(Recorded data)
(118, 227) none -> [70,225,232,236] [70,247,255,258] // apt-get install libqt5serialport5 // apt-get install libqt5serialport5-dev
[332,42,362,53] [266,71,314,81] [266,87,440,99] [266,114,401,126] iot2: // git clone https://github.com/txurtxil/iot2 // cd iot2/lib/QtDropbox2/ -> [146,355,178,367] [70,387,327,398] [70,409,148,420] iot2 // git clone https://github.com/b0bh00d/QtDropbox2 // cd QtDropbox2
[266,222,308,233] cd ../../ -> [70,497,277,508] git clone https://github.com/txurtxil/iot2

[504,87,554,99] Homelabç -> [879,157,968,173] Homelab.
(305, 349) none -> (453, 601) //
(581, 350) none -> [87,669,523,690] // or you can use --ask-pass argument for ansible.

...

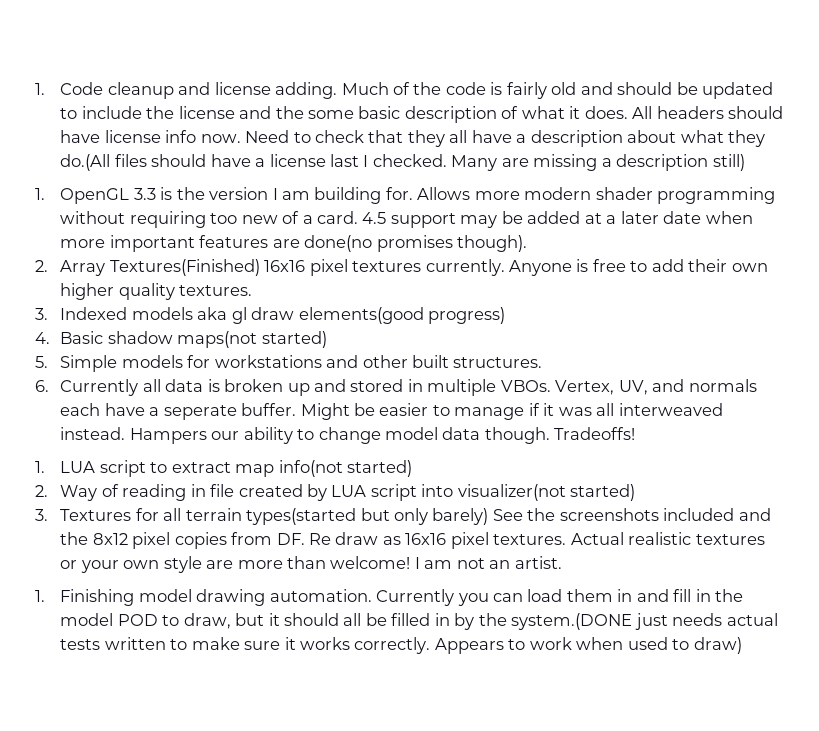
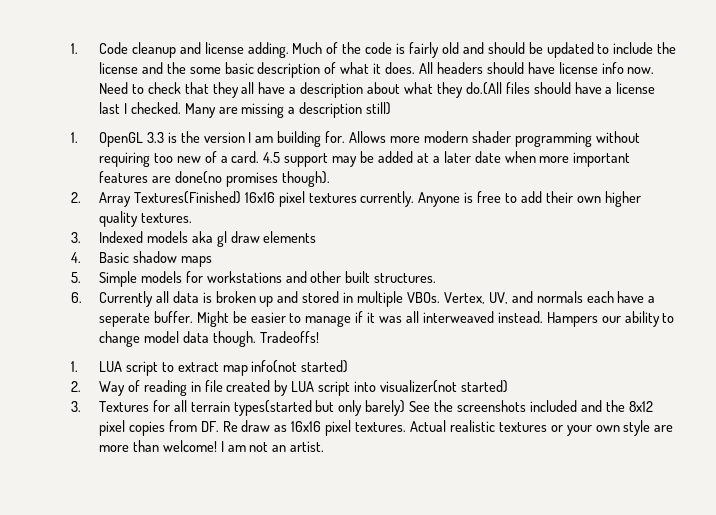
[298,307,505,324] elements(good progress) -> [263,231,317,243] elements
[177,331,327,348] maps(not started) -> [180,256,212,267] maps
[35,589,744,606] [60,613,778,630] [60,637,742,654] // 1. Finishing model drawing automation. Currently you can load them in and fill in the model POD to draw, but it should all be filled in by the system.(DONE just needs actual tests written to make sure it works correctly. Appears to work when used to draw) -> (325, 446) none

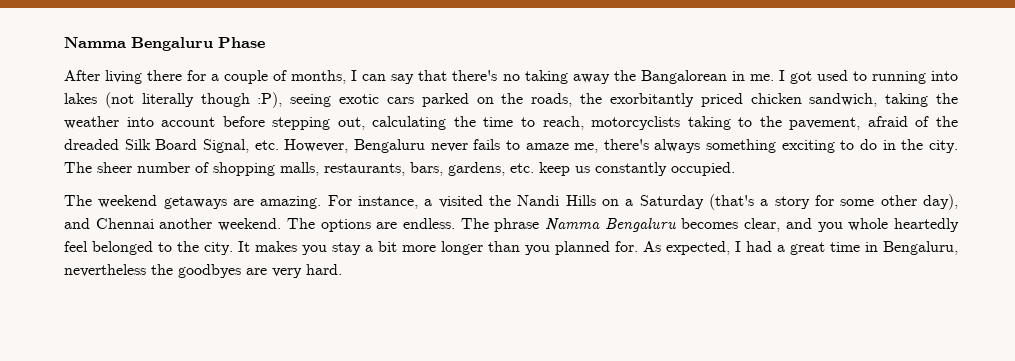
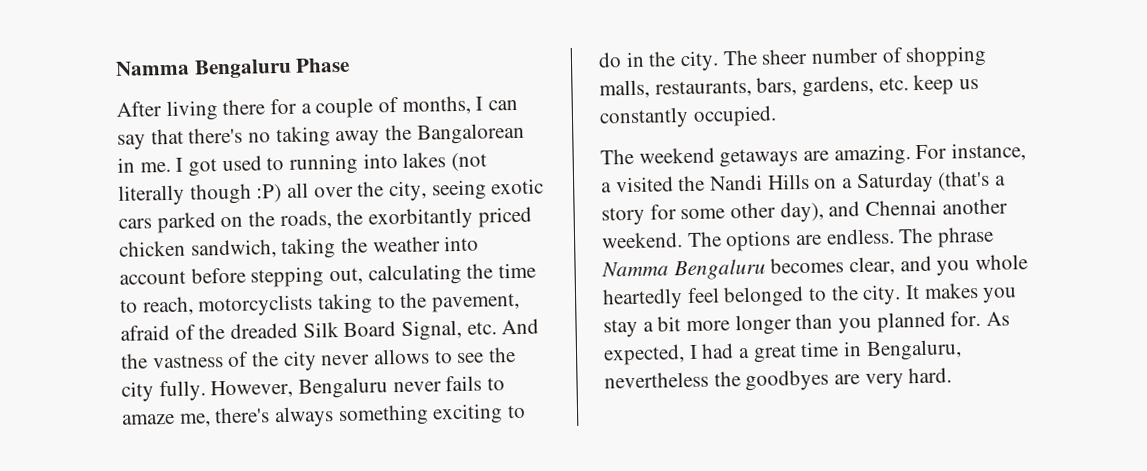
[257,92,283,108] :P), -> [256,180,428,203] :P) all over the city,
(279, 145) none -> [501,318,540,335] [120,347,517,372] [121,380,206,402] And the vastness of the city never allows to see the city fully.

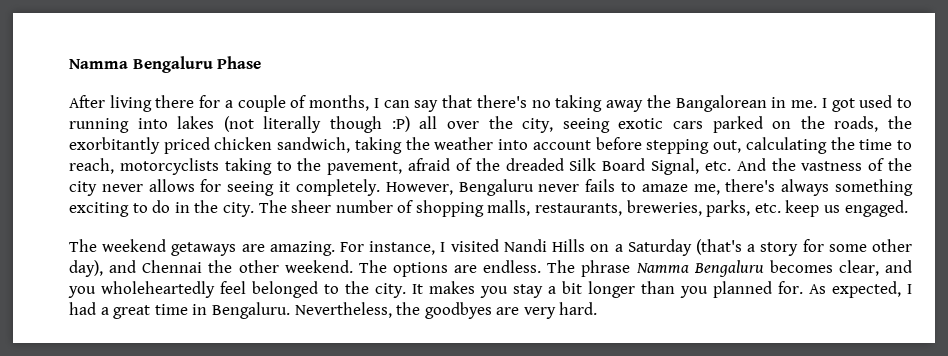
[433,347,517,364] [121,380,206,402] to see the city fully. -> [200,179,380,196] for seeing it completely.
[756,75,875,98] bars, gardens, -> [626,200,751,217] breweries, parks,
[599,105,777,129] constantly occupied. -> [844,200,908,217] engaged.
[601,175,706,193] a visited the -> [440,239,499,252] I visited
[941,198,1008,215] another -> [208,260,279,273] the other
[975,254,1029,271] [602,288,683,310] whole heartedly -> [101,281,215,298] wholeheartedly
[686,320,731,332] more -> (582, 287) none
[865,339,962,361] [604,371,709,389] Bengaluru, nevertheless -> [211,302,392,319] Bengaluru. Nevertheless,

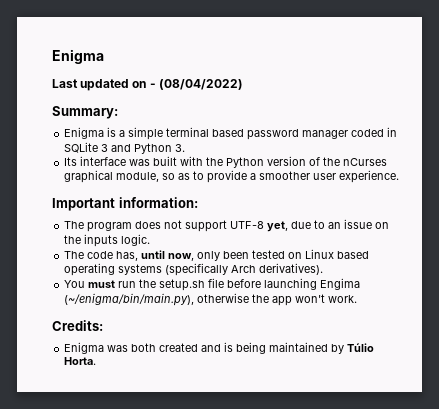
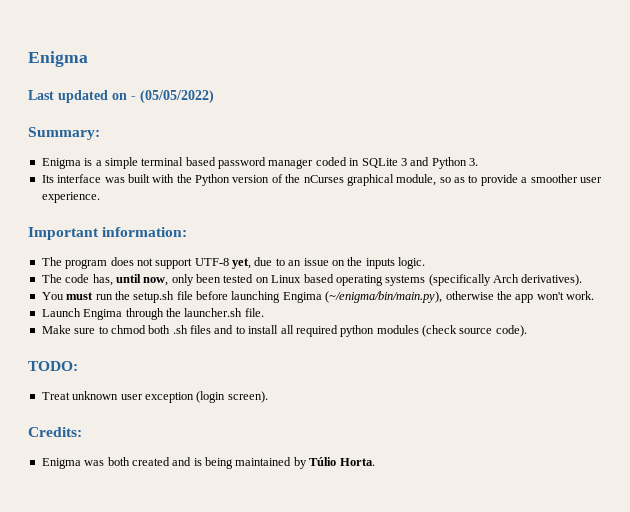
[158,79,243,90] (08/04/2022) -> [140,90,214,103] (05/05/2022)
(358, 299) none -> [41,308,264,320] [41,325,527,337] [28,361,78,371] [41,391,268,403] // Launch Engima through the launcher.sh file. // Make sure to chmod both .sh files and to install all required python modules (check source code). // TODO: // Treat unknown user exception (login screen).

▶ _What to do_:
Could you repeat exactly the lines above from the line with "[266,222,308,233] cd ../../" up to and including the line with "(581, 350) none", and only those?

▶ _Problem solution_:
[266,222,308,233] cd ../../ -> [70,497,277,508] git clone https://github.com/txurtxil/iot2

[504,87,554,99] Homelabç -> [879,157,968,173] Homelab.
(305, 349) none -> (453, 601) //
(581, 350) none -> [87,669,523,690] // or you can use --ask-pass argument for ansible.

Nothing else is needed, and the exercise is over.